Data items
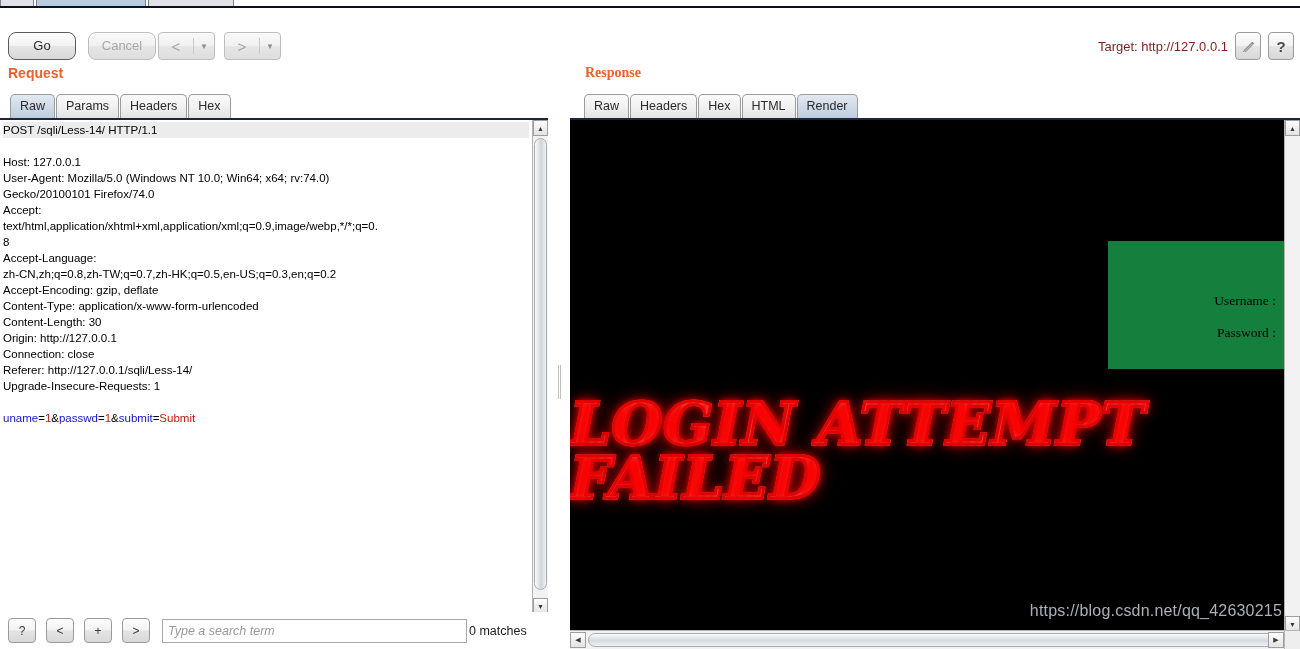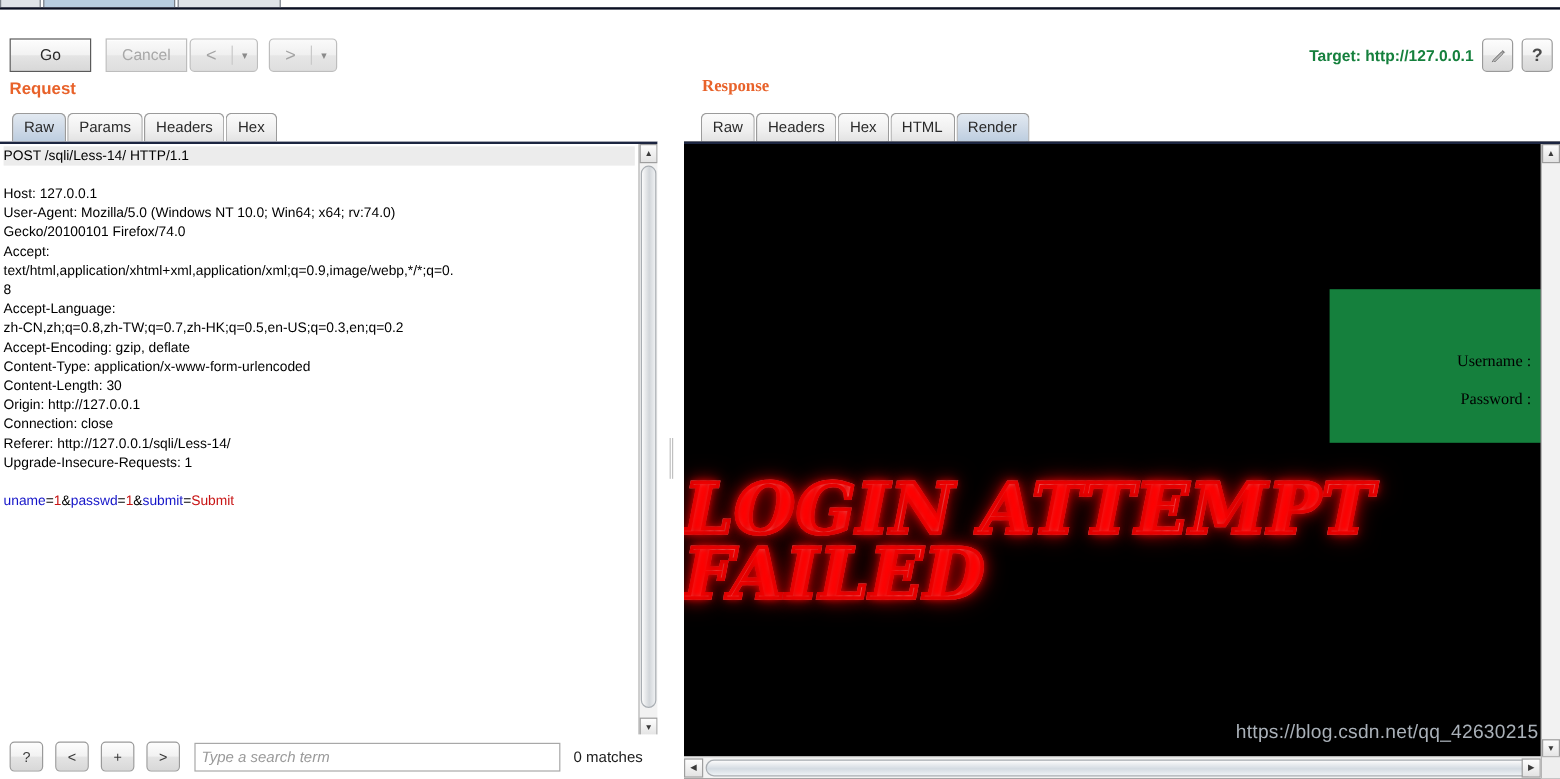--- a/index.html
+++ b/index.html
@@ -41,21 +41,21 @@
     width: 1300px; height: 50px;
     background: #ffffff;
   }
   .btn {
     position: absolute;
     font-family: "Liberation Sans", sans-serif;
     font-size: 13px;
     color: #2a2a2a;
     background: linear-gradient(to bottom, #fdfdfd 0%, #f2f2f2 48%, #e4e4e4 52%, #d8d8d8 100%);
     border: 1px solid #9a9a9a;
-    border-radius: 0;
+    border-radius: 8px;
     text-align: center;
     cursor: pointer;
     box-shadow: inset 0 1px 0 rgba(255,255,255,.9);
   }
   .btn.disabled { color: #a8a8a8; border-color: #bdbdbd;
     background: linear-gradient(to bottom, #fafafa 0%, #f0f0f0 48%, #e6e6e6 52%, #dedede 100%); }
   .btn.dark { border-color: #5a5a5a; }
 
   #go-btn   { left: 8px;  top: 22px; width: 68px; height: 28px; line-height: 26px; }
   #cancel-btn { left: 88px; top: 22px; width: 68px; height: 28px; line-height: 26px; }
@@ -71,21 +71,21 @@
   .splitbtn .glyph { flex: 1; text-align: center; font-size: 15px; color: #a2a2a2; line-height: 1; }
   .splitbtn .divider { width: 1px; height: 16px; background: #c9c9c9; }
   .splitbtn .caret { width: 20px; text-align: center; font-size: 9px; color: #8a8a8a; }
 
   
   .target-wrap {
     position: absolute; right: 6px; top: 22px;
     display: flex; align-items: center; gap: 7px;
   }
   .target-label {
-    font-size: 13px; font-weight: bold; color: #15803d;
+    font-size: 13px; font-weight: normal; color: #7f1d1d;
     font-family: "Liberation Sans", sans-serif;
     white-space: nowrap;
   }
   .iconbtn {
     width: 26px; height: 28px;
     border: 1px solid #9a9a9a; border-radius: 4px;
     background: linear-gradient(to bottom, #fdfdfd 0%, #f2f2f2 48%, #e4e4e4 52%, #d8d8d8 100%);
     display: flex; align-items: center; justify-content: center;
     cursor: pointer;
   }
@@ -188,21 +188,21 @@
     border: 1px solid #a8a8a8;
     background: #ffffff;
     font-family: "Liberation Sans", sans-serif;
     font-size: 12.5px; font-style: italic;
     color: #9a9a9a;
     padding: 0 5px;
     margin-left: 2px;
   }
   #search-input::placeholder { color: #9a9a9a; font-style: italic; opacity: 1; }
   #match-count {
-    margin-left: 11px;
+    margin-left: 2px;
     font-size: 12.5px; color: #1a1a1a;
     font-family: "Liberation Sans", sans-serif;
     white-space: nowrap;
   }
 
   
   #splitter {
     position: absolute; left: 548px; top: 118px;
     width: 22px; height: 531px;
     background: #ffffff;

_TASK DETAILS:_
Check each line above for the string "border" and copy every line that has it.

_OUTPUT FOR THIS EXERCISE:_
     border: 1px solid #9a9a9a;
-    border-radius: 0;
+    border-radius: 8px;
   .btn.disabled { color: #a8a8a8; border-color: #bdbdbd;
   .btn.dark { border-color: #5a5a5a; }
     border: 1px solid #9a9a9a; border-radius: 4px;
     border: 1px solid #a8a8a8;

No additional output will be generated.